В это мгновение в глубине ее души, среди круговорота неисчерпаемой радости, зародилась таинственная, щемящая боль.

— Лучше не надо, — ответил Джованни решительно. — Он этого не любит.

— Может, угостить его стаканчиком вина?

— Говорю, не надо, мама. Он не как все. Ему не понравится.

— Да кто он? Зачем ты с ним связался? Что ему нужно?

— Я его почти не знаю, — чуть слышно промолвил Джованни. — Мы повстречались в пути. Вместе пришли. Вот и все.

Джованни словно чего-то стеснялся. Мать сразу заговорила о другом. Прежний радостный свет, озарявший ее лицо, начал угасать.

— Вот Мариэтта узнает, что ее Джованни вернулся, запрыгает от счастья! Это ты к ней собрался?

Вместо ответа он лишь улыбнулся, как человек, которому хотелось бы порадоваться, да невмоготу: что-то гложет его душу.

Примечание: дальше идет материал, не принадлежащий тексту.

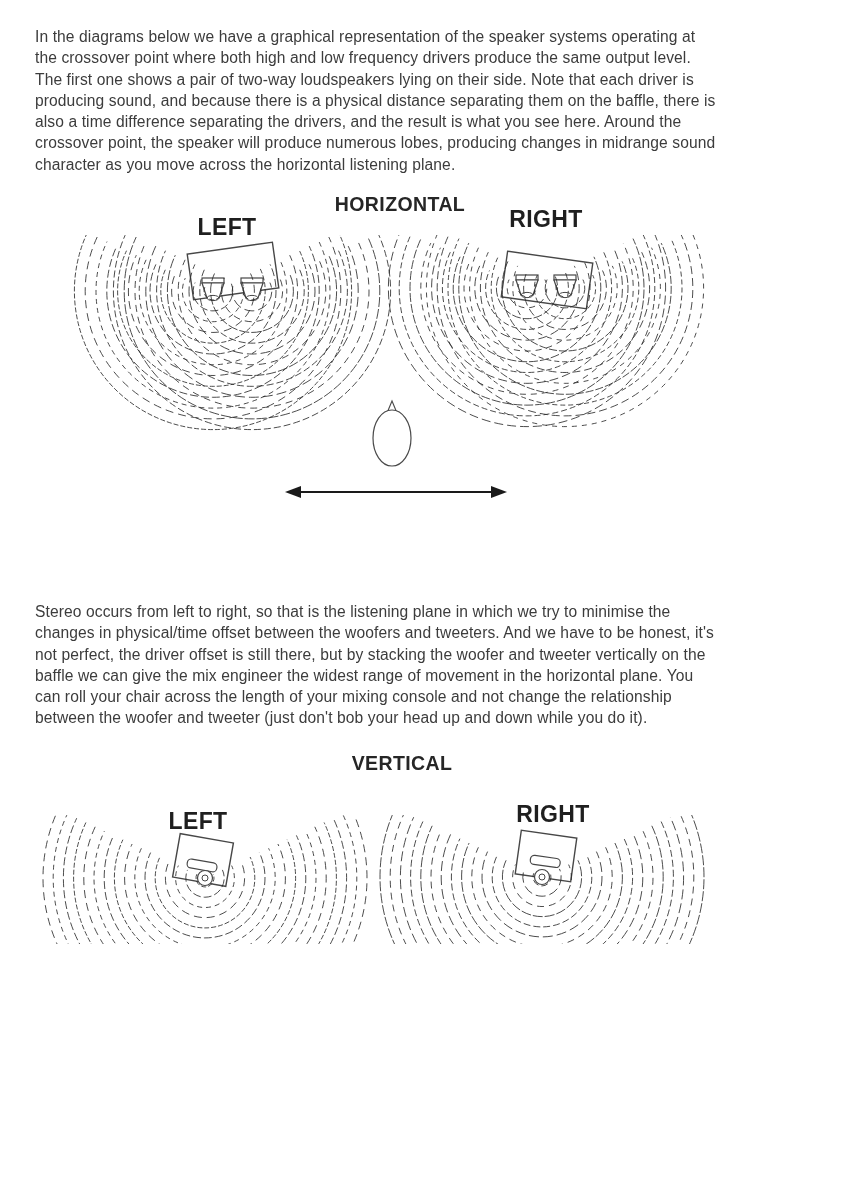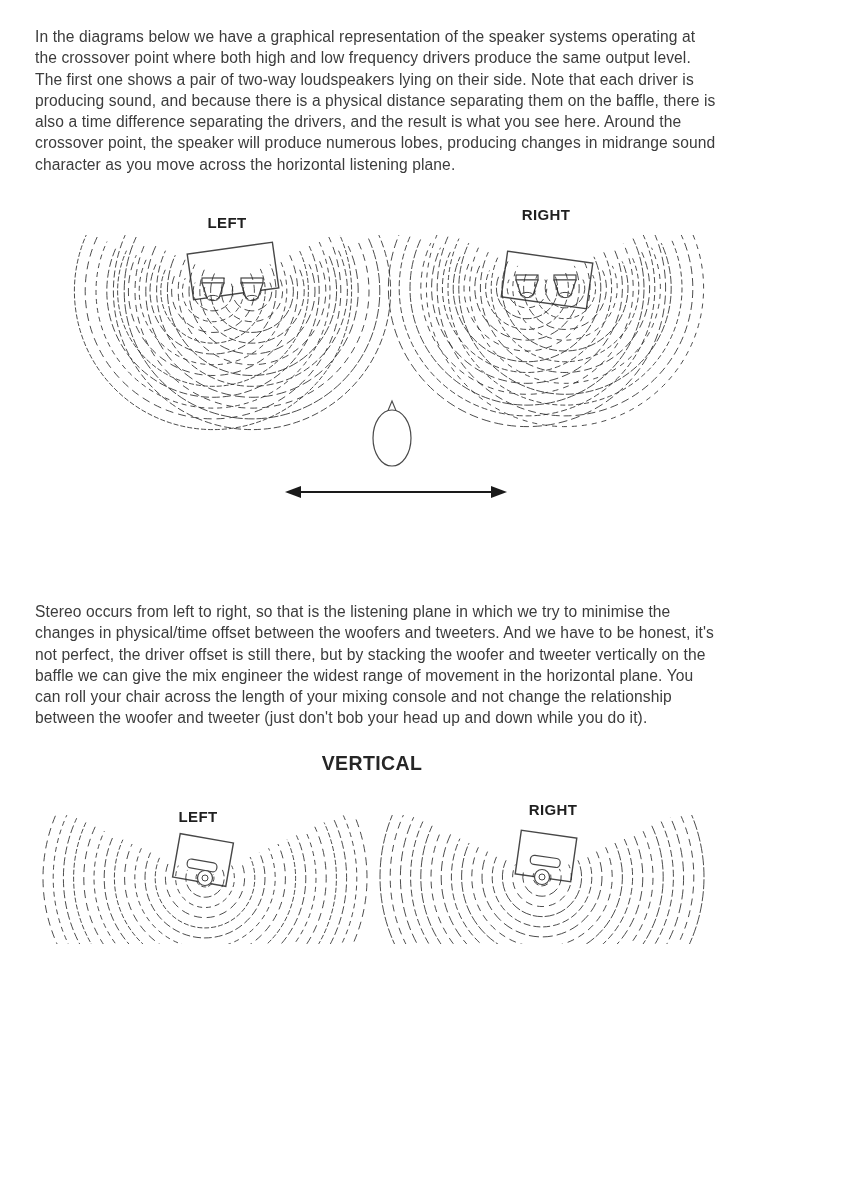--- a/index.html
+++ b/index.html
@@ -61,6 +61,7 @@
 crossover point, the speaker will produce numerous lobes, producing changes in midrange sound
 character as you move across the horizontal listening plane.</div>
 
+  <div class="fig-title" style="left:300px;top:193px;">HORIZONTAL</div>
 
   <div class="spk-label" style="left:172px;top:214px;">LEFT</div>
 

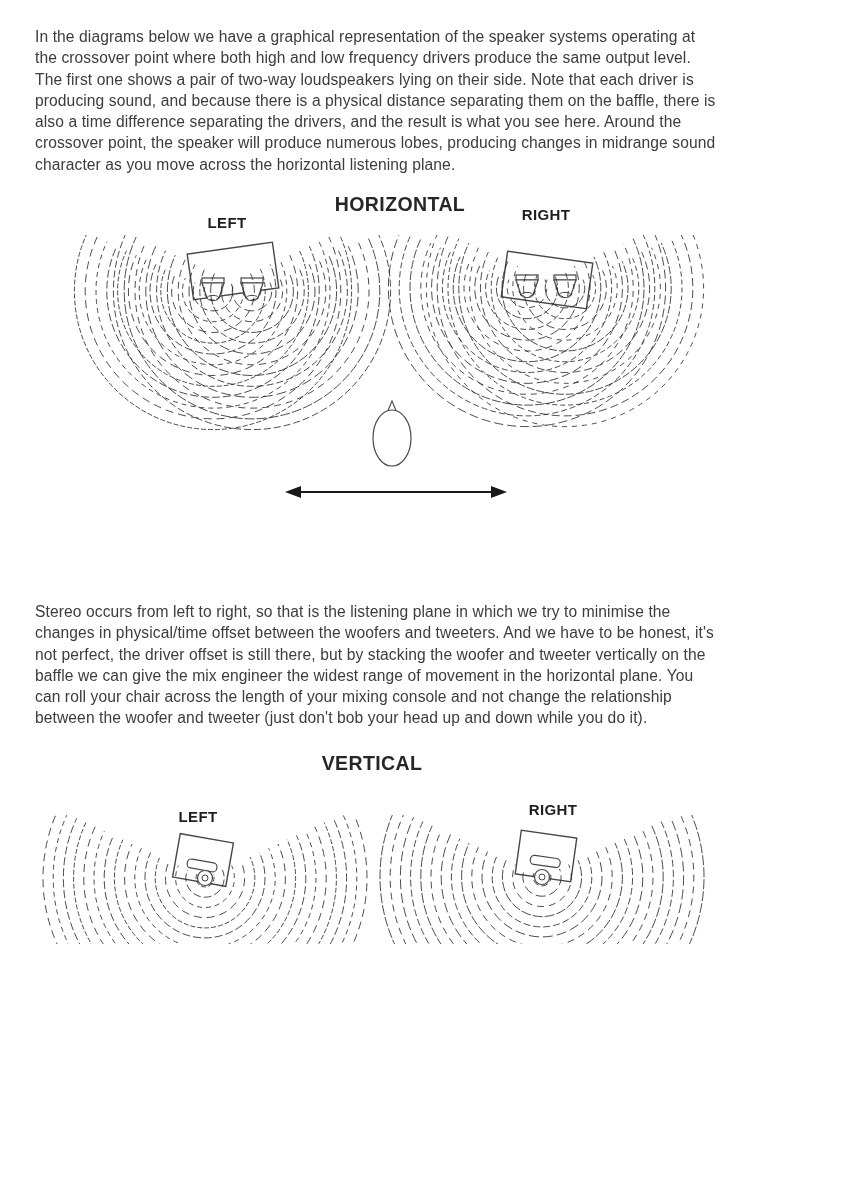--- a/index.html
+++ b/index.html
@@ -41,7 +41,7 @@
     position:absolute;
     width:110px;
     text-align:center;
-    font-size:15px;
+    font-size:23px;
     font-weight:bold;
     color:#1f1f1f;
     letter-spacing:0.4px;

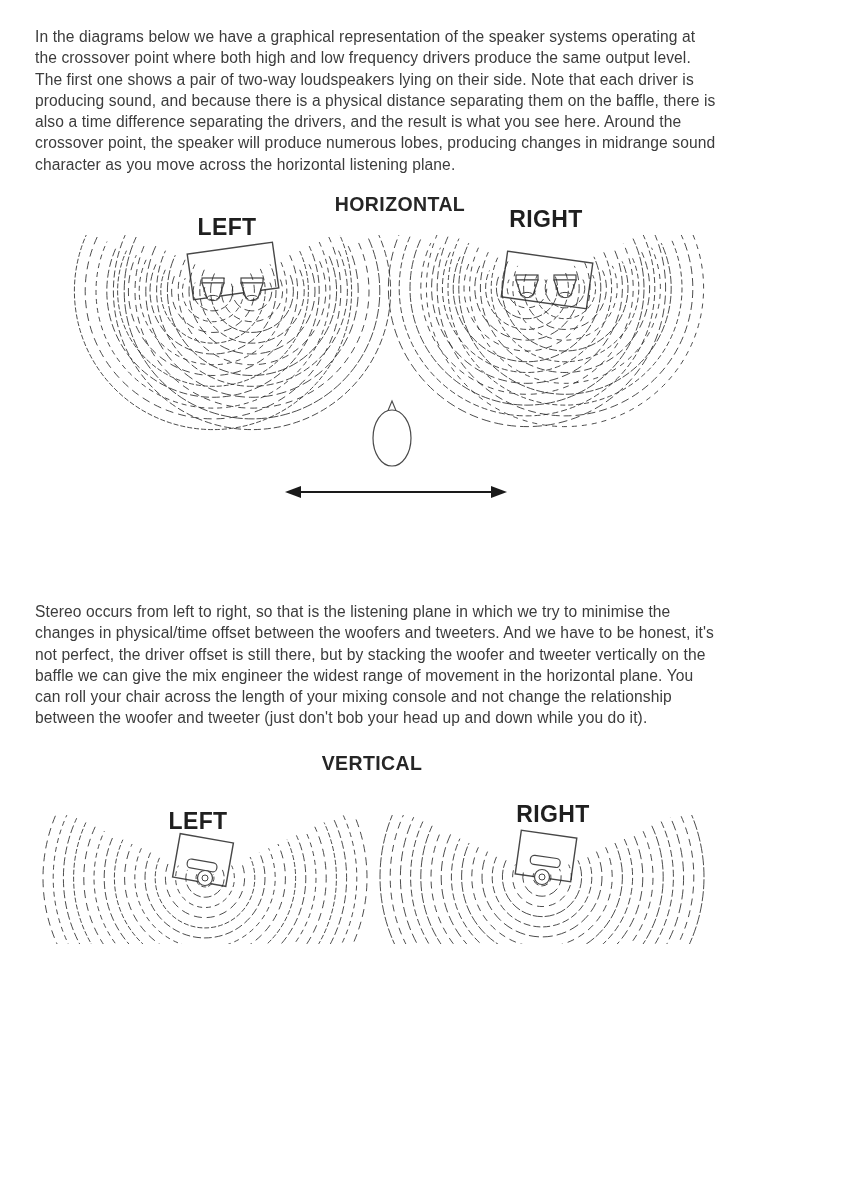--- a/index.html
+++ b/index.html
@@ -167,7 +167,7 @@
 can roll your chair across the length of your mixing console and not change the relationship
 between the woofer and tweeter (just don't bob your head up and down while you do it).</div>
 
-  <div class="fig-title" style="left:272px;top:752px;text-align:center;">VERTICAL</div>
+  <div class="fig-title" style="left:302px;top:752px;text-align:center;">VERTICAL</div>
 
   <div class="spk-label" style="left:143px;top:808px;">LEFT</div>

Мать терялась в догадках: почему Джованни все сидит, понурив голову, как в тот далекий день отъезда? Ведь он вернулся, впереди новая жизнь, сколько прекрасных дней, чудных вечеров проведут они вместе! Перед ними открывался бесконечный путь в необозримое будущее. Не будет больше тревожных ночей с огненными вспышками на горизонте, когда начинаешь думать, что и он там лежит, смертельно раненный в грудь, среди обагренных кровью руин. Наконец он вернулся, возмужавший, красивый. Дождалась Мариэтта своего часа! Скоро весна. Воскресным утром молодые обвенчаются в церкви под звон колоколов. Что же он сидит такой бледный и рассеянный? Почему не смеется, не рассказывает о сражениях? И этот плащ? Почему Джованни никак не снимет его, когда в доме такая жара? Может, форма под плащом порвалась и запачкалась? Но разве можно стесняться родной матери? Думала, все мучения позади, а тут новые заботы. Склонив голову, мать ласково смотрела на сына, готовая угодить ему во всем, мгновенно исполнить любое его желание. А ну как Джованни заболел? Или просто очень устал? Почему он молчит, даже не взглянет на нее?

Джованни и вправду старался не смотреть на мать, точно боялся. Пьетро и Анна молча разглядывали брата, сгорая от любопытства.

— Джованни! — не сдержалась мать. — Наконец-то ты дома, наконец-то! Погоди, я соберу на стол.

И она поспешила на кухню.

Джованни остался с братишкой и сестренкой. Где-нибудь на улице они бы и не узнали друг друга: так сильно все трое изменились за эти два года. Они молча переглядывались, не находя нужных слов, и улыбались по старой, еще не забытой привычке.